EGFR associates with EFNB1 and is required for EFNB1-dependent cell adhesion to fibronectin.A, HeLa cells overexpressing EFNB1 (HeLa-EFNB1) were transfected independently with two siRNAs to evaluate the effect of targets’ depletion on EFNB1-dependent cell adhesion to fibronectin. Values were normalized relative to HeLa-EFNB1 cells treated with siCtrl (dashed red line). Error bars indicate SD (∗p < 0.05, ∗∗∗p < 0.0005, ∗∗∗∗p < 0.0001; one-way ANOVA and Dunnett’s post-hoc test). B, Western blot analysis of EGFR and EFNB1 levels from HeLa-Ctrl or HeLa-EFNB1 cells treated with siCtrl or siEGFR (from A). Numbers (in %) represent a fraction of loading. C, schematic representation of GFP-tagged EFNB1 fusions; mutants lacking the PBM (aa343–346) (B1-dPBM-GFP) or deletion mutant lacking most of the intracellular domain (aa 269–346) (B1-dICD-GFP). D, Western blot analysis of endogenous EGFR following GFP-immunoprecipitation from HEK293T cells overexpressing B1-GFP or GFP alone. E and F, Western blot analysis of EGFR following GFP-immunoprecipitation using cell lysates of HEK293T cells overexpressing EGFR and EFNB1 GFP-tagged constructs. G, cell adhesion to fibronectin was evaluated for HeLa T-REx cell lines stably overexpressing untagged WT EFNB1 or deletion mutants lacking the PBM (EFNB1-dPBM). Values were normalized relative to HeLa-EFNB1 cells. Error bars indicate SD (∗∗∗p < 0.001; one-way ANOVA and Dunnett’s post-hoc test). H, EFNB1 Western blot from HeLa T-REx lysates used in panel G.

Fig. 3

EGFR phosphorylates tyrosine residues within EFNB1 PDZ-binding motif.A, in vitro radioactive kinase assay using recombinant intracellular domain (ICD) of EFNB1 (aa259–346) or EFNB1-6F, and recombinant kinase domain of EGFR. Incorporation of radioactive ³²P was assessed by autoradiography. B, schematic representation of the last 34 aa of EFNB1 C-terminus. Position of the six Tyr residues is indicated on the top.
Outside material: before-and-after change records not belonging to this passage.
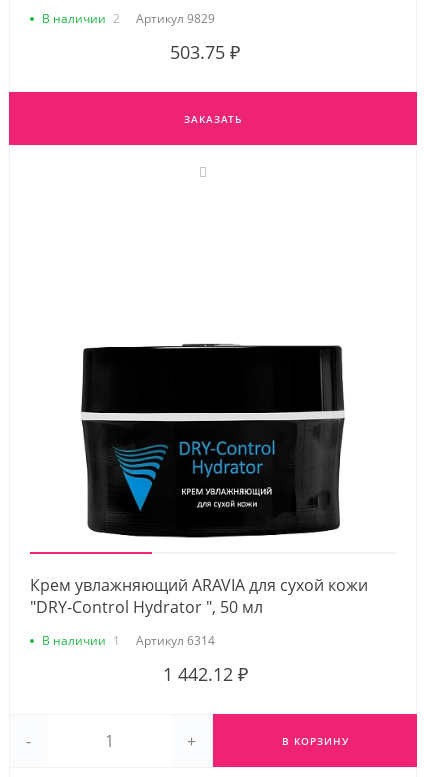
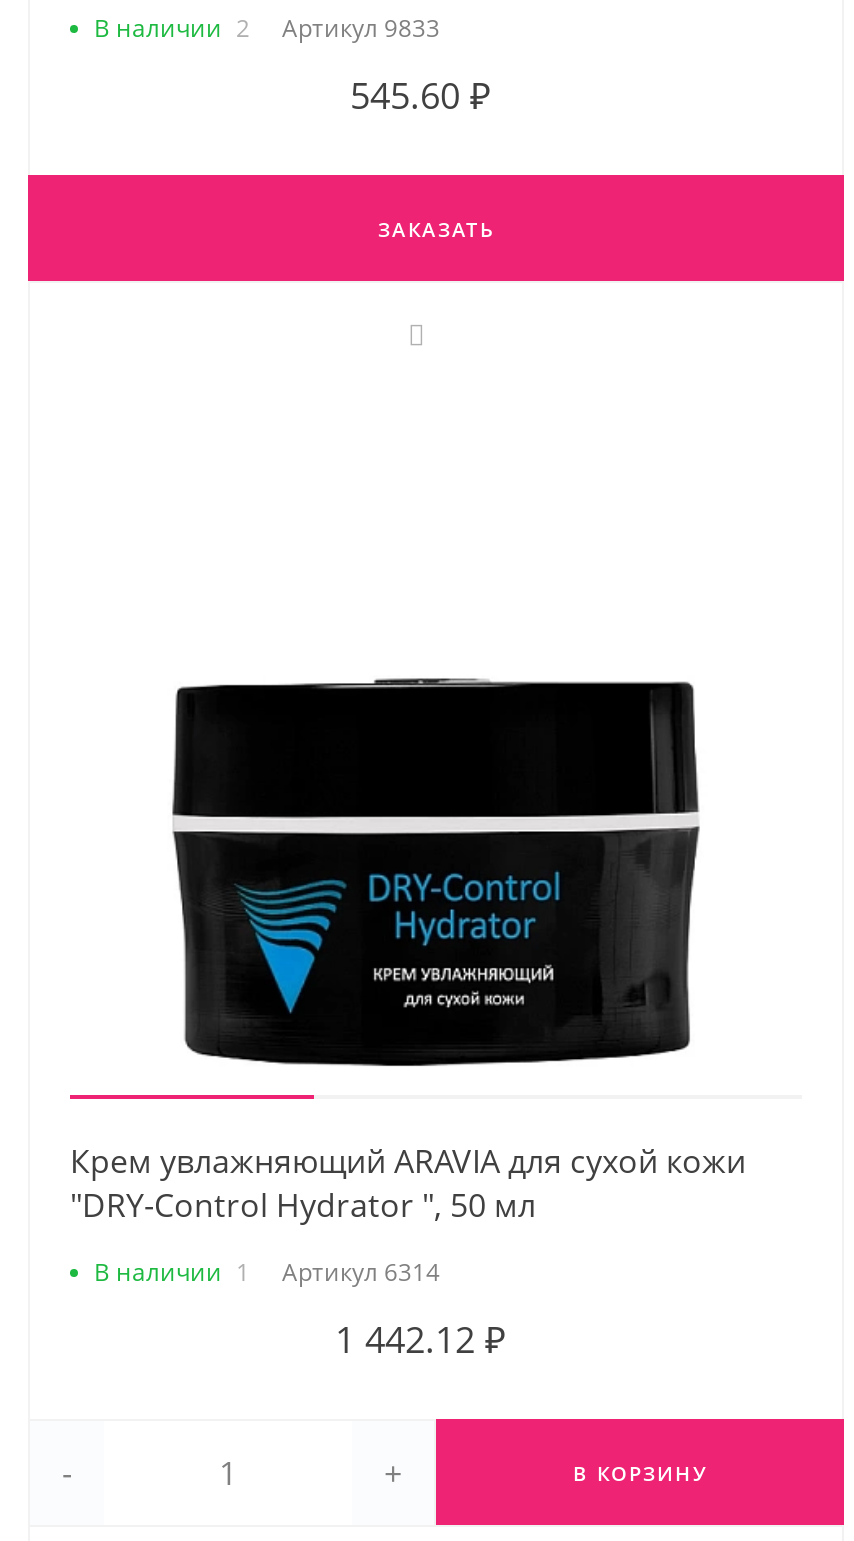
- В наличии 2 Артикул 9829
+ В наличии 2 Артикул 9833

- 503.75 ₽
+ 545.60 ₽
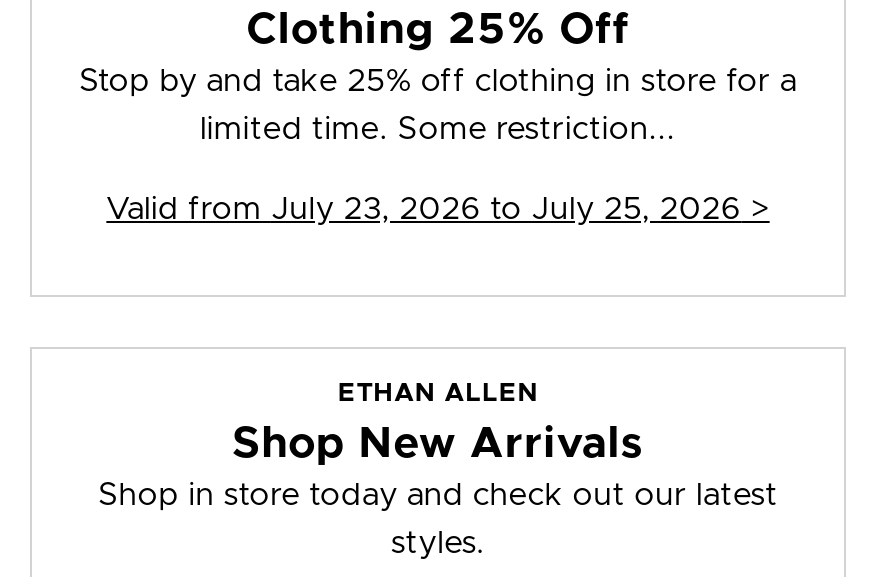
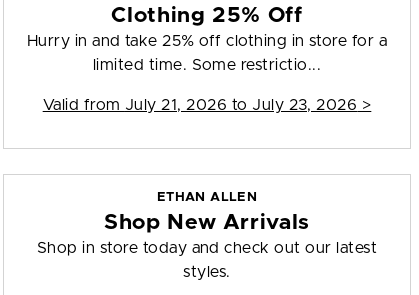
- Stop by and take 25% off clothing in store for a
+ Hurry in and take 25% off clothing in store for a

- limited time. Some restriction...
+ limited time. Some restrictio...

- Valid from July 23, 2026 to July 25, 2026 >
+ Valid from July 21, 2026 to July 23, 2026 >
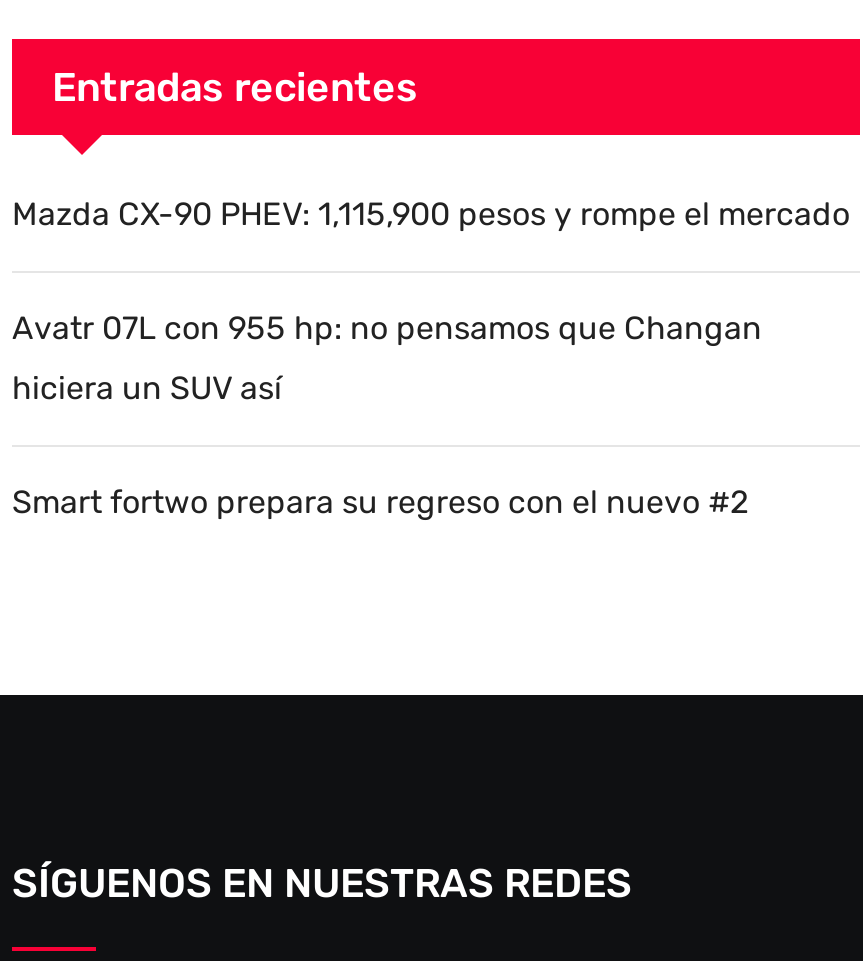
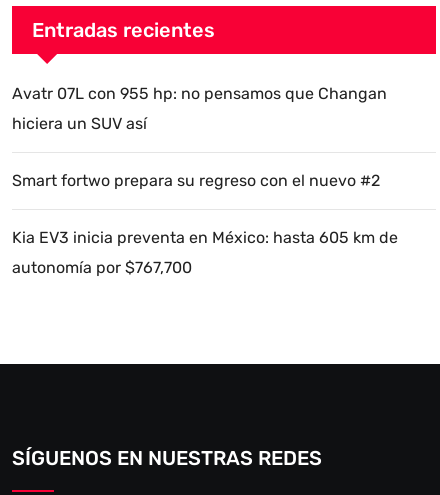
- Mazda CX-90 PHEV: 1,115,900 pesos y rompe el mercado

moved up: Avatr 07L con 955 hp: no pensamos que Changan | hiciera un SUV así | Smart fortwo prepara su regreso con el nuevo #2

+ Kia EV3 inicia preventa en México: hasta 605 km de
+ autonomía por $767,700
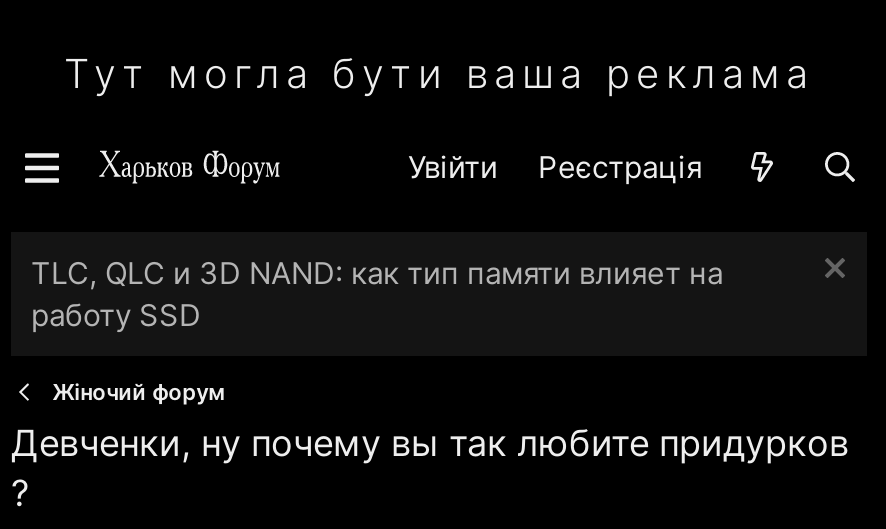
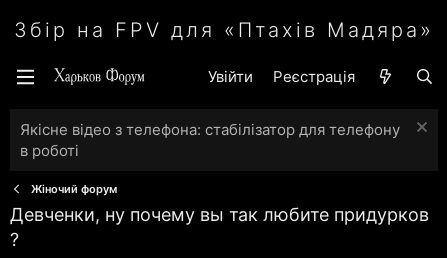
- Тут могла бути ваша реклама
+ Збір на FPV для «Птахів Мадяра»

- TLC, QLC и 3D NAND: как тип памяти влияет на
- работу SSD
+ Якісне відео з телефона: стабілізатор для телефону
+ в роботі
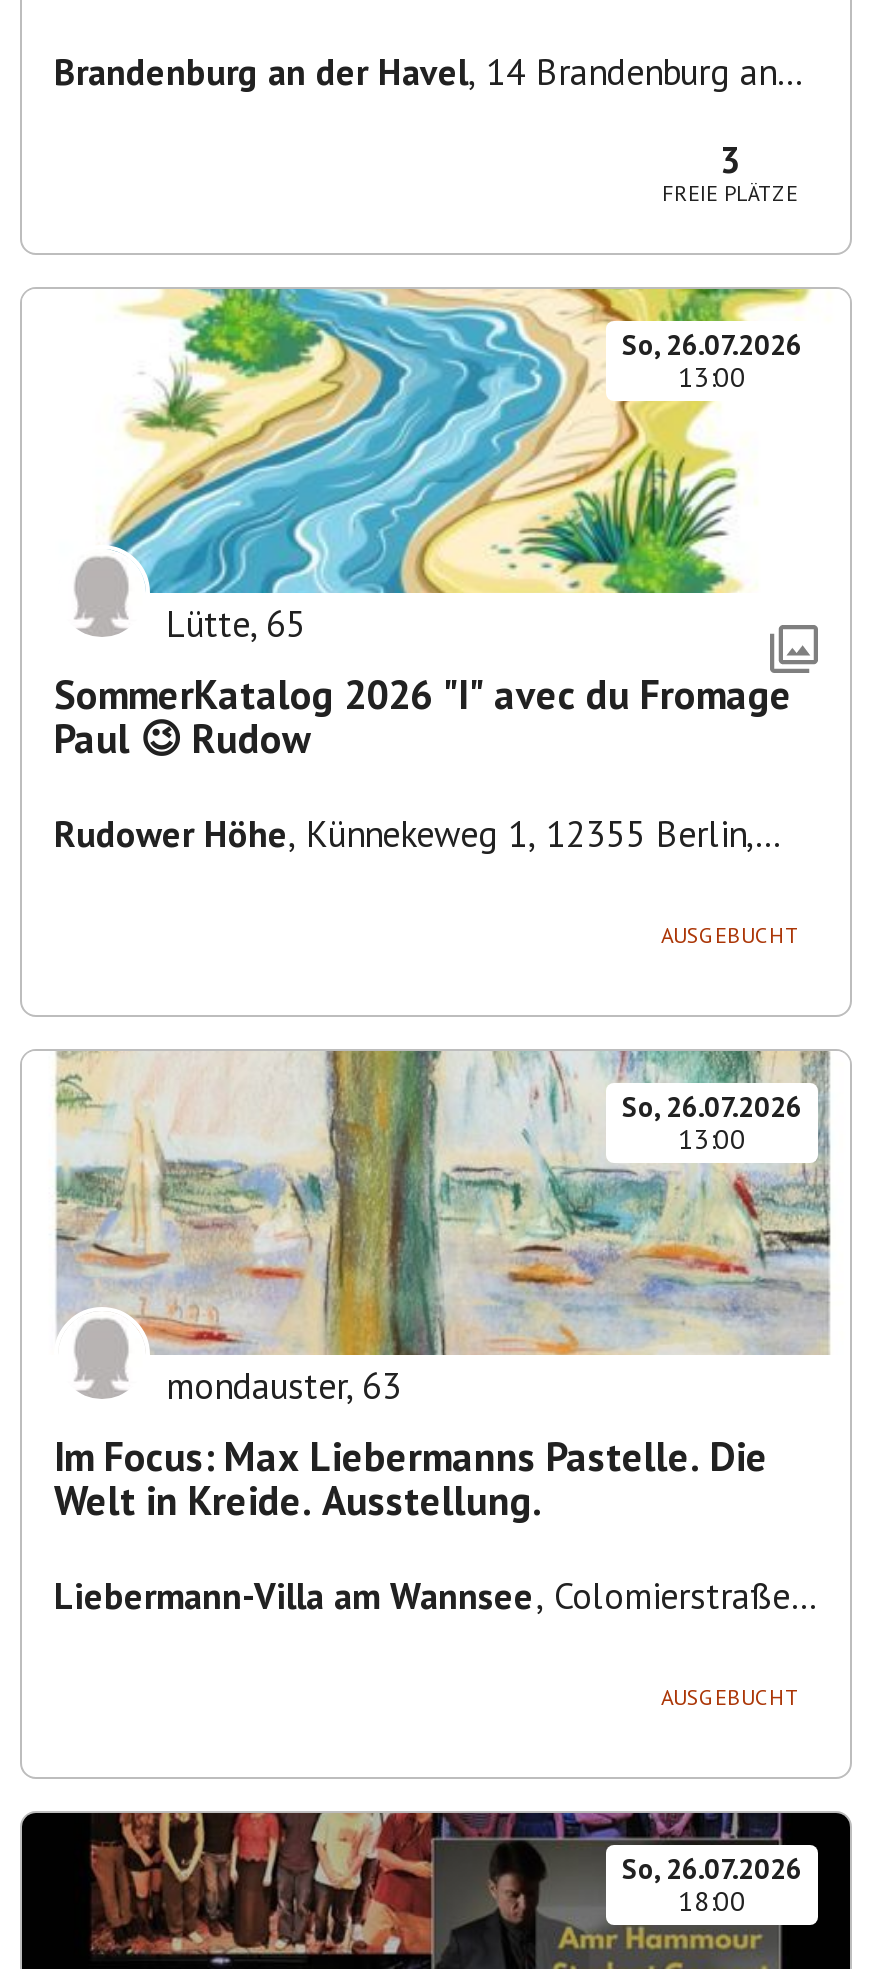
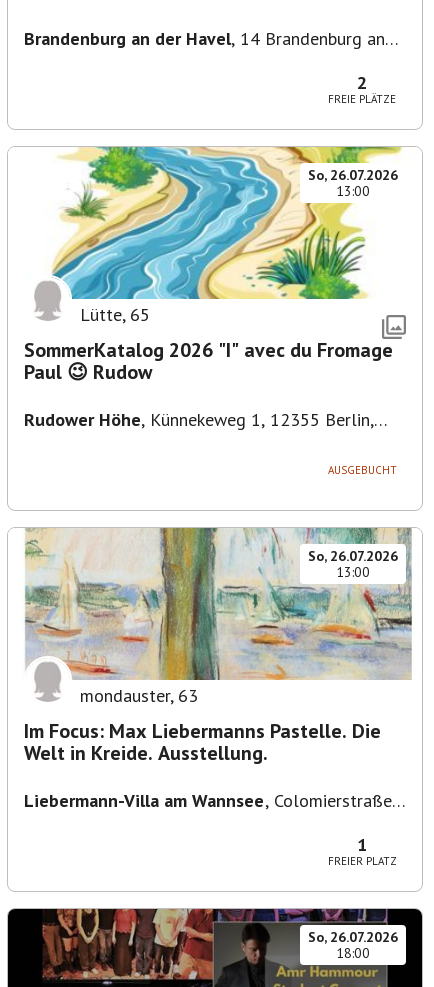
- 3
+ 2

- AUSGEBUCHT
+ 1
+ FREIER PLATZ
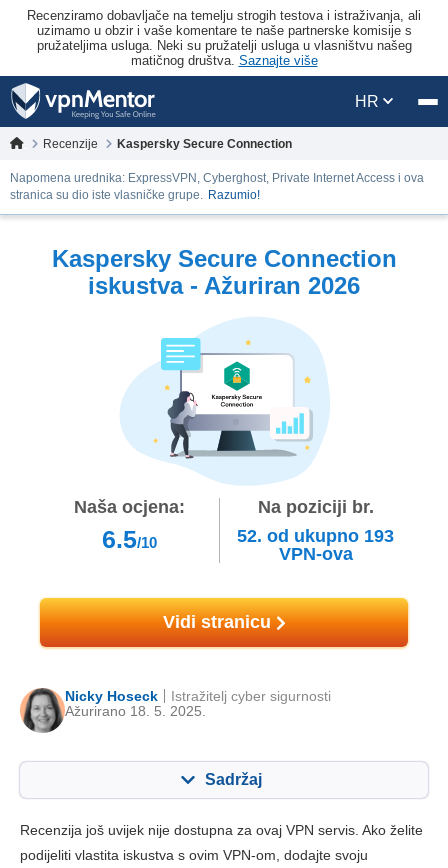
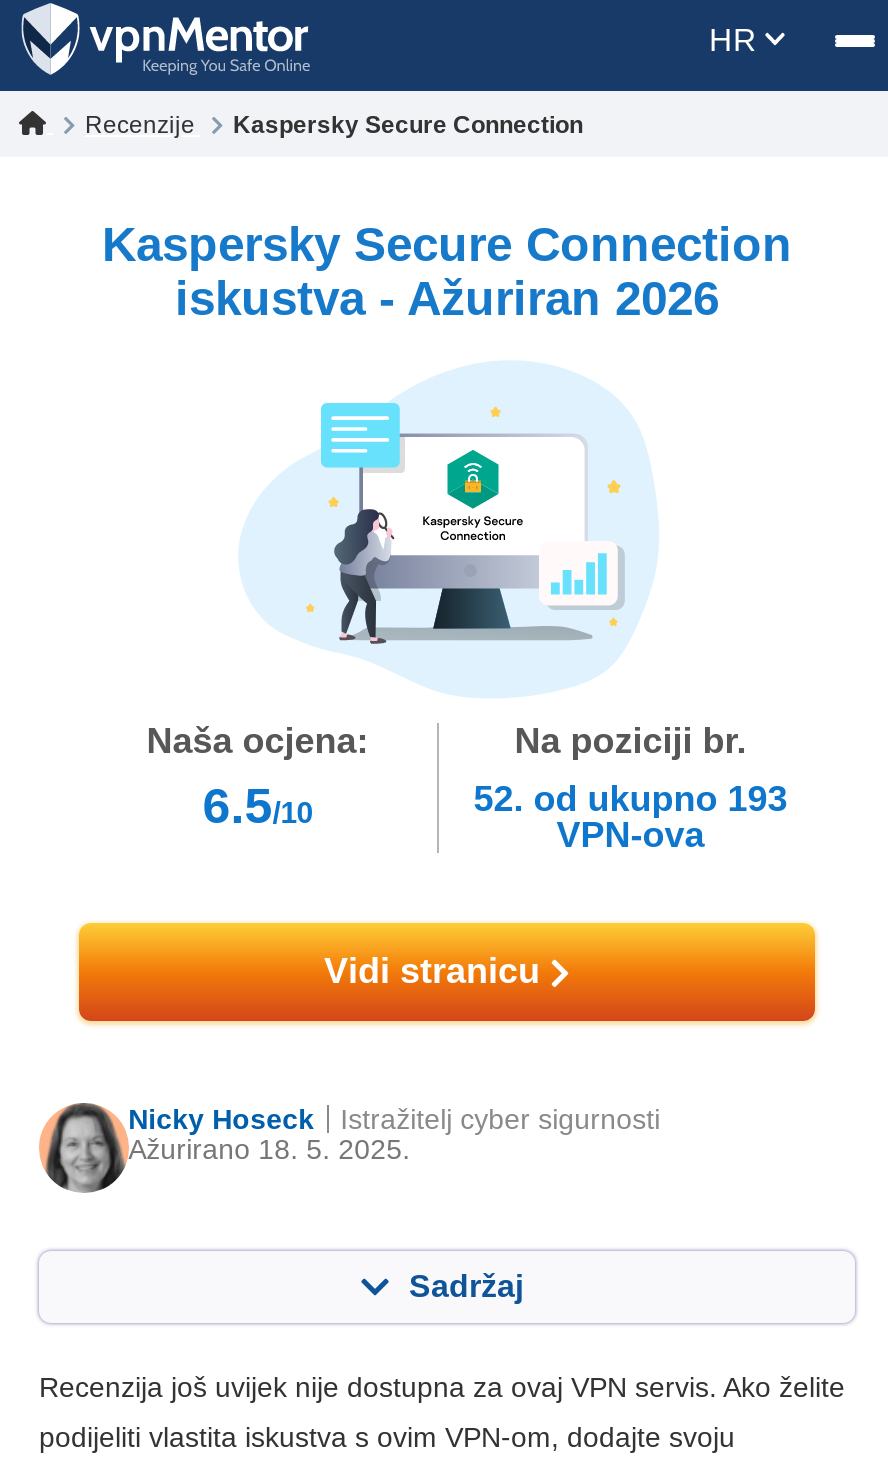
- Recenziramo dobavljače na temelju strogih testova i istraživanja, ali
- uzimamo u obzir i vaše komentare te naše partnerske komisije s
- pružateljima usluga. Neki su pružatelji usluga u vlasništvu našeg
- matičnog društva. Saznajte više

- Napomena urednika: ExpressVPN, Cyberghost, Private Internet Access i ova
- stranica su dio iste vlasničke grupe. Razumio!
C, in vitro kinase assay on peptide arrays displaying all Tyr residues in the intracellular domain of EFNB1. Positions of the Tyr residues tested in each peptide are indicated on the top. The row on the top displays negative control peptides, where all Tyr resides were replaced by Phe (FF). Middle row (YF) displays peptides with a single Tyr residue available (marked in bold on top). Bottom row contains peptides with both Tyr residues available (YY). D, Full-length EFNB1 fused to GFP (B1-GFP) or Y/F mutants were co-overexpressed with EGFR. Activation of EGFR was evaluated with a phospho-EGFR antibody (pEGFR) and EFNB1 Tyr phosphorylation was assessed using the pTyr antibody 27B10. B1-6F-GFP contains Phe replacing all six Tyr of EFNB1; B1-2F-GFP refers to Y343, 344F.

Fig. 4

EFNB1 PBM Tyr phosphorylation disrupts its association with EGFR and blocks EFNB1-dependent cell adhesion to fibronectin.A and B, Western blotting of EGFR following GFP-immunoprecipitation from cell lysates of HEK293T cells overexpressing EFNB1 fused to GFP (B1-GFP) or EFNB1 phosphomimetic (Y/E (Y343, 344E); panel A) or non-phosphorylable (Y/F (Y343, 344F); panel B) mutants, and EGFR. C, cell adhesion to fibronectin was assessed for HeLa T-REx cell lines that stably overexpress WT-EFNB1 or phosphomimetic mutant EFNB1-2E. Values were normalized relative to HeLa-EFNB1. Error bars indicate SD (∗∗∗p = 0.0001, ∗∗∗∗p < 0.0001; one-way ANOVA and Dunnett’s post-hoc test), n = 3. D, EFNB1 Western blot from HeLa T-REx lysates used in panel C.